The two key attorneys sent lists of potential witnesses to Johnson in Washington—Clark, disdainful as always of consequences, put them in writing; Wirtz, always cautious, used the telephone—and from these lists, and from suggestions made by Maston Nixon and by Brown & Root’s Charles Francis, Johnson culled the names he wanted, interviewing some potential witnesses in person to determine their suitability for his purposes, and coaching them—sometimes at considerable length—on their testimony.

A
FINAL ELEMENT
in Johnson’s strategy was the element of surprise. This was vital. Not merely the Commerce Committee but the full Senate would have to be persuaded by the hearings to vote against the President’s nominee, a nominee with whom many senators had worked, a nominee of whom many senators were fond. The hearings must therefore be convincing—and at them Olds would have to be allowed to reply to the accusations that were going to be made against him. The accusations dealt with the fifty-four articles—some concerning complex economic issues, so a reply would have to be rather detailed. Adequate
time to research the reply was therefore necessary; a witness who attempted to handle complicated issues without careful preparation was seldom convincing. Some of those articles had been written a quarter of a century earlier; Olds could hardly be expected to be familiar with them, or to answer questions about them in a convincing manner. And while only fifty-four articles were going to be introduced into evidence, they were part of a body of eighteen hundred articles. Were Olds to attempt to answer a question about one of the fifty-four, some of those other 1,746 articles might be quoted against him to ostensibly refute his replies, to make them appear evasive or misleading, because he had not taken them into account in his answer. With time to read the articles he might be able to answer convincingly, but unless this reading took place before the hearings, it would not be effective. Reading such a mass of material took time, and once damaging testimony was given, it had to be answered quickly, otherwise, the charges would take root in the consciousness of the senator-judges and their newspaper-reading constituents. And since the hearings would take only a few days, if Olds did not answer quickly, the hearings would be over, his fate decided. If he was to defend himself, he had to have time to prepare—and he couldn’t prepare unless he knew what was coming. So it was crucial that he not know.

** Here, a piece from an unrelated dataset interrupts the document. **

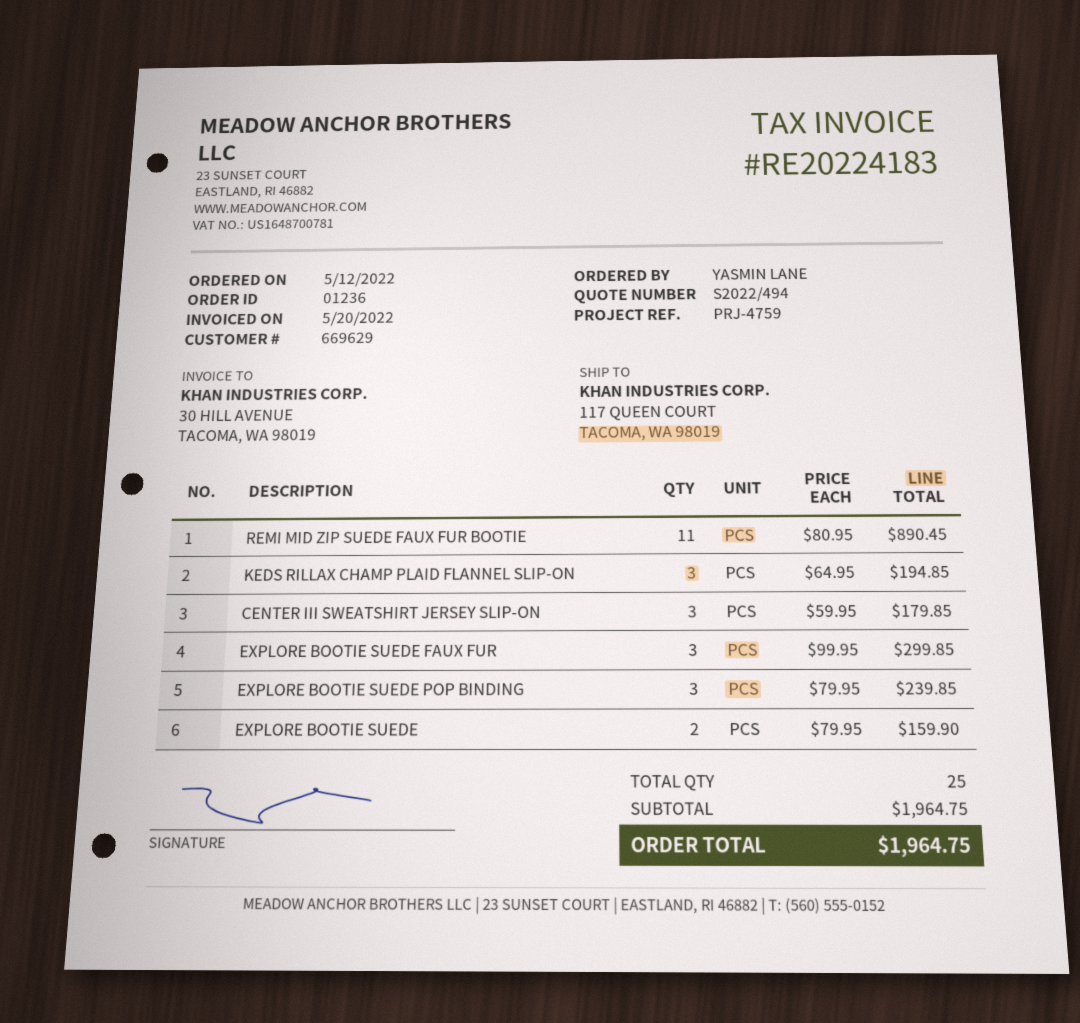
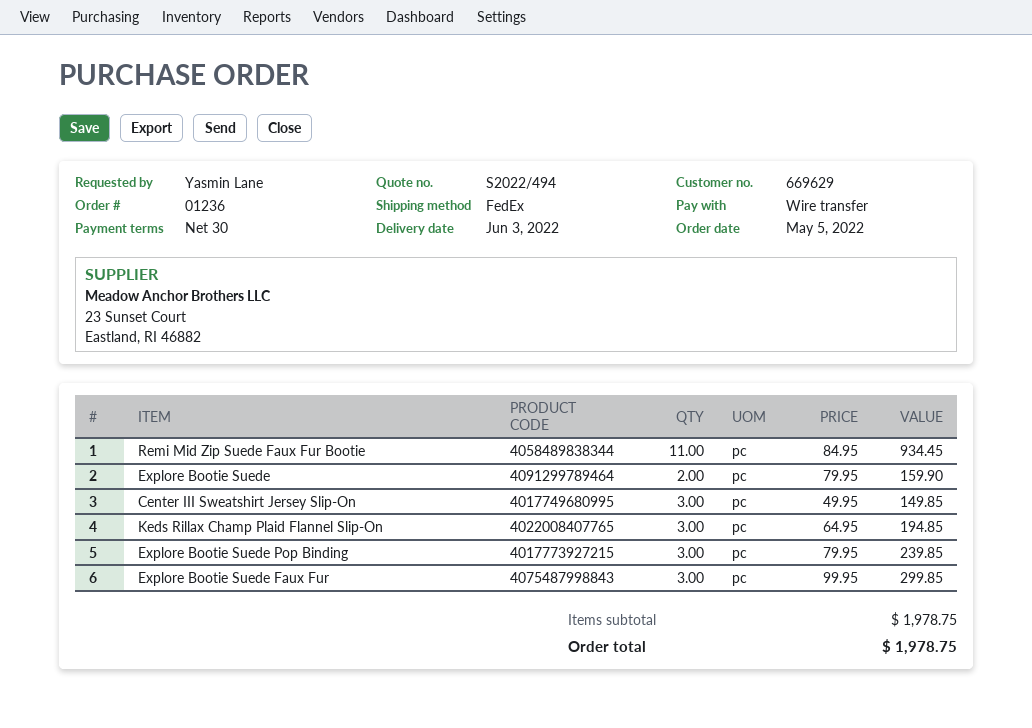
order date: 2022-05-12 -> 2022-05-05
REMI MID ZIP SUEDE FAUX FUR BOOTIE: 11 x 80.95 = 890.45 -> 11 x 84.95 = 934.45
CENTER III SWEATSHIRT JERSEY SLIP-ON: 3 x 59.95 = 179.85 -> 3 x 49.95 = 149.85
subtotal: 1964.75 -> 1978.75
total: 1964.75 -> 1978.75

Surprise was also vital because if Olds became aware of the scope and intensity of the attack that was to be launched on him, he might arrive at the subcommittee hearing with an attorney—an attorney experienced in such hearings and unintimidated by senators, an attorney who might, for example, request a recess if unexpected charges were suddenly made about writings or events that had occurred so long in the past that the witness needed an opportunity to familiarize himself with them before he answered questions about them. Many liberal Washington attorneys would have been willing to represent Leland Olds at the hearings. “He was a hero of mine,” the great liberal advocate Joseph L. Rauh was later to say; “I would have gone in a minute” had Olds asked him. So it was important that Olds not become aware.